Carros em 2002: preços e curiosidades do mercado

Carros em 2002: preços e curiosidades do mercado

Um olhar sobre 2002 e o mercado automotivo


Enquanto a Seleção de 2002 encantava o mundo, o Volkswagen Gol era o carro mais vendido. A marca Alfa Romeo ainda estava no país. O etanol ainda era chamado de álcool. E quase ninguém tinha SUV.

O torcedor brasileiro convive com um jejum de 24 anos sem conquistar a Copa do Mundo. Voltar a 2002 é lembrar do bom futebol e também tomar um choque de realidade.

O Brasil de 2002 não tinha redes sociais — Facebook e o finado Orkut só seriam criados em 2004. O iPod ainda engatinhava e não existiam smartphones. No máximo, havia o jogo da cobrinha em um celular Nokia. E esse aparelho, quando caía no chão, era capaz de trincar o azulejo.

O mercado automotivo brasileiro também era bem diferente. Por isso, o g1 reuniu algumas curiosidades de 2002 para relembrar aqueles tempos.
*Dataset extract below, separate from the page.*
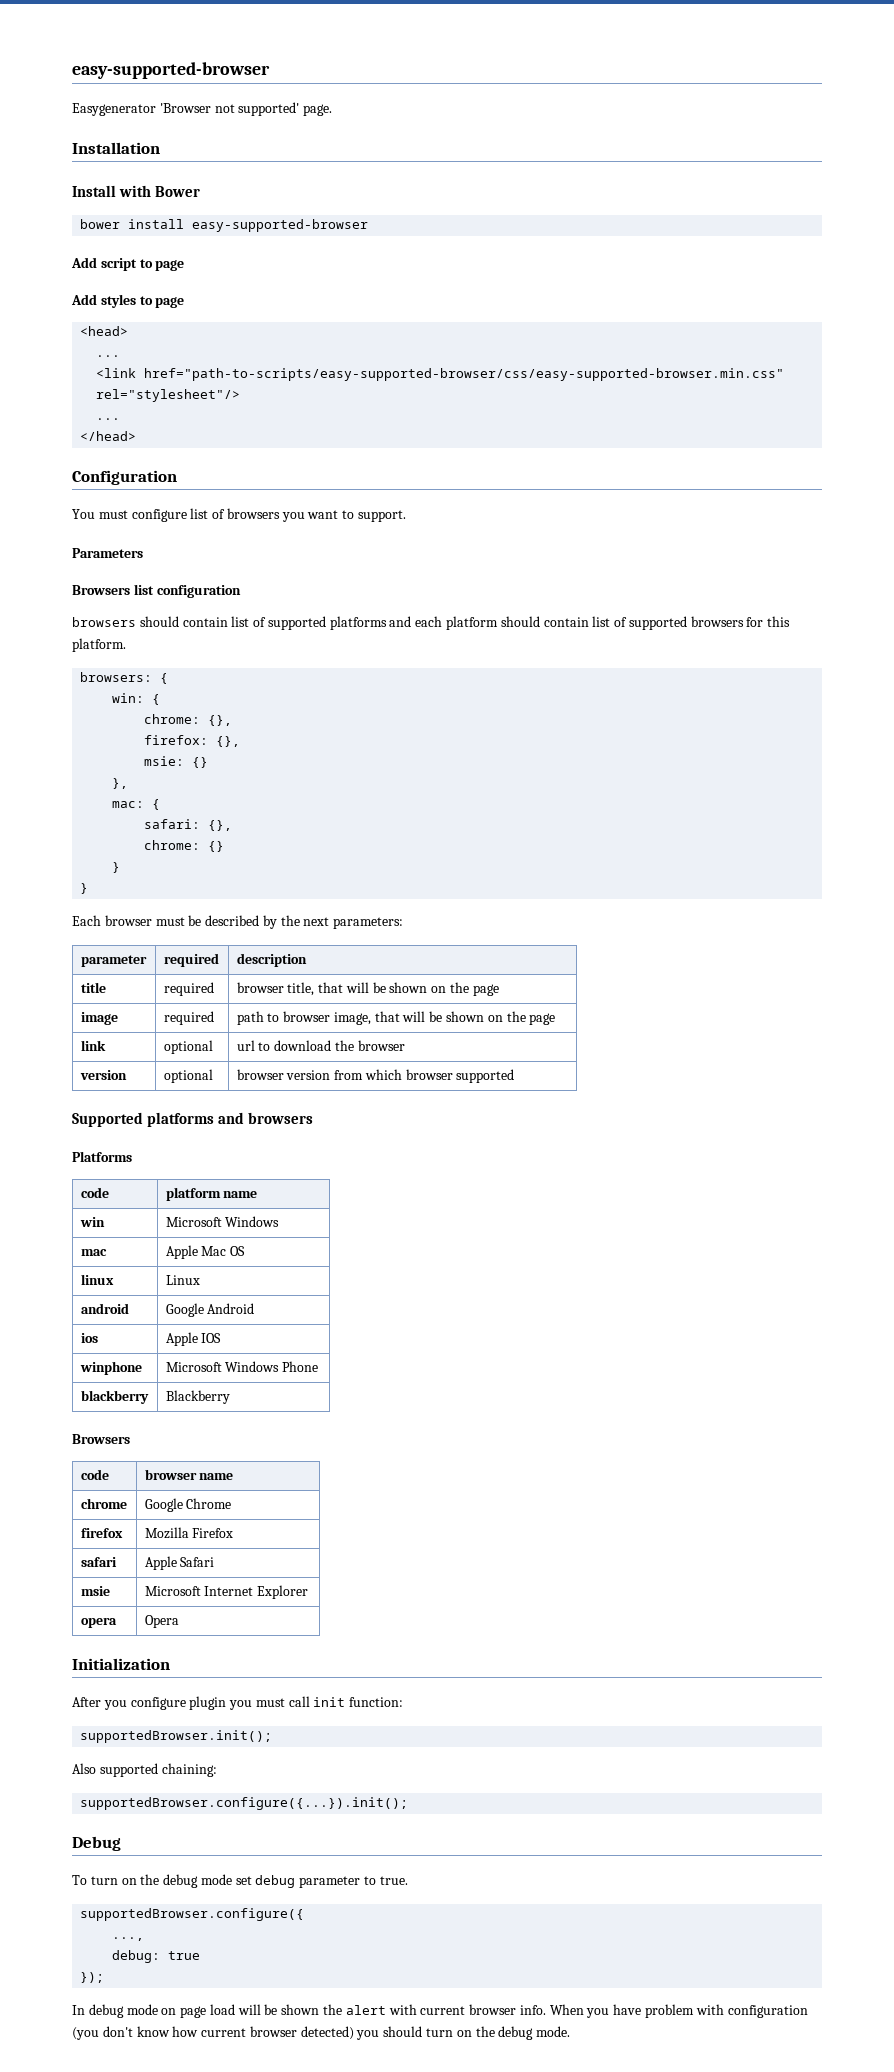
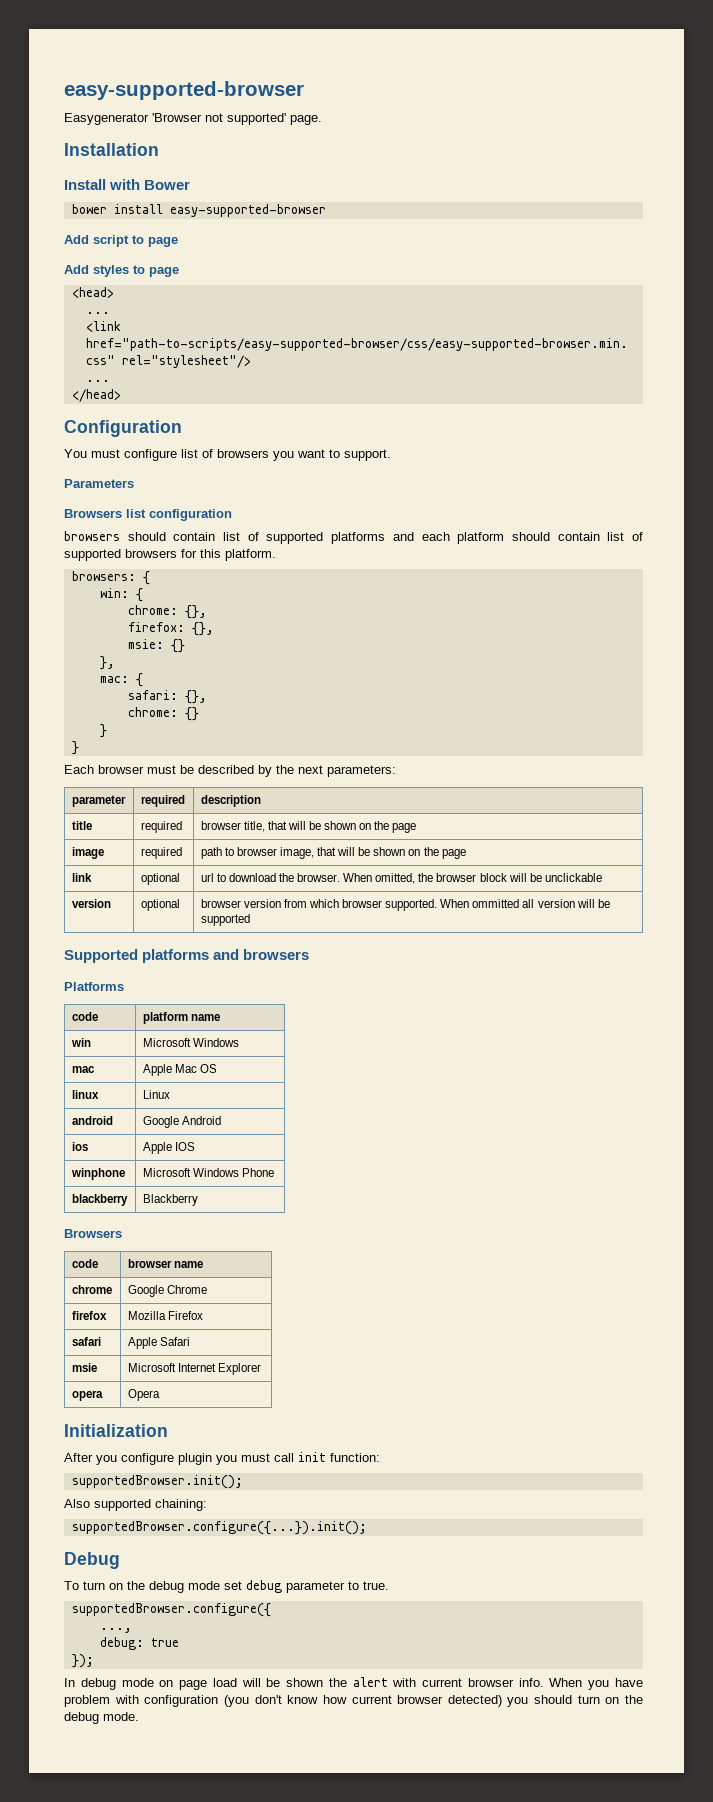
- link | optional | url to download the browser
+ link | optional | url to download the browser. When omitted, the browser block will be unclickable
- version | optional | browser version from which browser supported
+ version | optional | browser version from which browser supported. When ommitted all version will be supported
Carro zero km por preço de celular


O automóvel mais barato do Brasil em julho de 2002 era o Fiat Uno Mille três portas a álcool, vendido por R$ 13.577. Mas sejamos justos: corrigido pelo Índice Nacional de Preços ao Consumidor Amplo (IPCA), o modelo custaria hoje o equivalente a R$ 55.589.
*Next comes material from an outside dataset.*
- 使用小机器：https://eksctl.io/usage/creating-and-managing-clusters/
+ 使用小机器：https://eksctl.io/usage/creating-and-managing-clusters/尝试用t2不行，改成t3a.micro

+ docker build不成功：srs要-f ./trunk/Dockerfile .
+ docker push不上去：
Outro dado importante é que, segundo o Instituto Brasileiro de Geografia e Estatística (IBGE), a renda média do brasileiro era de R$ 636 em 2002. Corrigido pelo IPCA, o valor equivale hoje a R$ 2.604.

O hatch tinha motor 1.0 aspirado de quatro cilindros e rendia 61 cv. De série, oferecia vidros verdes, cintos traseiros laterais de três pontos e pouco mais. Apoios de cabeça no banco traseiro, travas elétricas e vidros elétricos faziam parte de um pacote que custava R$ 671. Já a pintura metálica acrescentava R$ 294 ao preço final. O opcional mais curioso era o ar-condicionado, que custava R$ 2.407, quase 18% do valor do carro.

Sai álcool, entra etanol


Em 2002, os postos de combustíveis usavam o nome “álcool”, que seguiu sem questionamentos por décadas. Em 2008, algumas entidades ligadas ao setor sucroenergético passaram a defender a troca do nome para etanol. O argumento da União da Indústria de Cana-de-açúcar (Unica) era que o slogan “Álcool e direção não combinam”, usado na campanha da Lei Seca, confundia o público. Além disso, a Agência Nacional do Petróleo, Gás Natural e Biocombustíveis (ANP) queria padronizar a nomenclatura para alinhá-la ao mercado internacional. “A palavra álcool é uma denominação generalizada e o etanol é um produto específico, de maior valor comercial”, disse Haroldo Lima, presidente da ANP na época.

Em um momento de combustíveis caros, vale lembrar que o litro da gasolina custava R$ 1,77 em 2002. O etanol saía por R$ 0,94 e o diesel custava R$ 1,07. Outra curiosidade: quando o Brasil conquistou o pentacampeonato, ainda não existiam carros flex no mercado. O primeiro foi o Volkswagen Gol, lançado em 2003.

Líder durante o penta


Entre 1987 e 2013, o Gol foi o carro mais vendido do Brasil. No ano do pentacampeonato, o hatch encerrou 2002 com 208,3 mil unidades vendidas. Na Europa, o carro mais vendido foi o Volkswagen Golf. Nos Estados Unidos, o carro mais vendido de 2002 foi o Toyota Camry.

Picape campeã


A Fiat Strada era a picape mais vendida do Brasil, com suas mais de 26 mil unidades emplacadas.

Sem nome de Copa


Como a Volkswagen não tinha os direitos da competição, não podia usar a designação “Copa” no Gol. A solução foi batizar a versão de Sport.

China ainda distante


No Brasil, o cenário automotivo em 2002 era dominado por marcas japonesas e coreanas. Carros chineses sequer eram considerados no Brasil.

Nada de SUV


Em 2002, esse segmento era praticamente irrelevante no Brasil. A história começou a mudar quando a Ford apresentou a primeira geração do Ecosport.

Cardápio interessante


Se hoje o mercado automotivo passa a sensação de ser “mais do mesmo”, em 2002 havia várias opções que hoje parecem curiosas.

Mercado cresceu


Em 2002, os brasileiros compraram quase 1,4 milhão de automóveis, segundo dados da Fenabrave. Em 2025, o mercado nacional registrou mais de 2,5 milhões de emplacamentos. Isso mostra um crescimento significativo na indústria automobilística brasileira.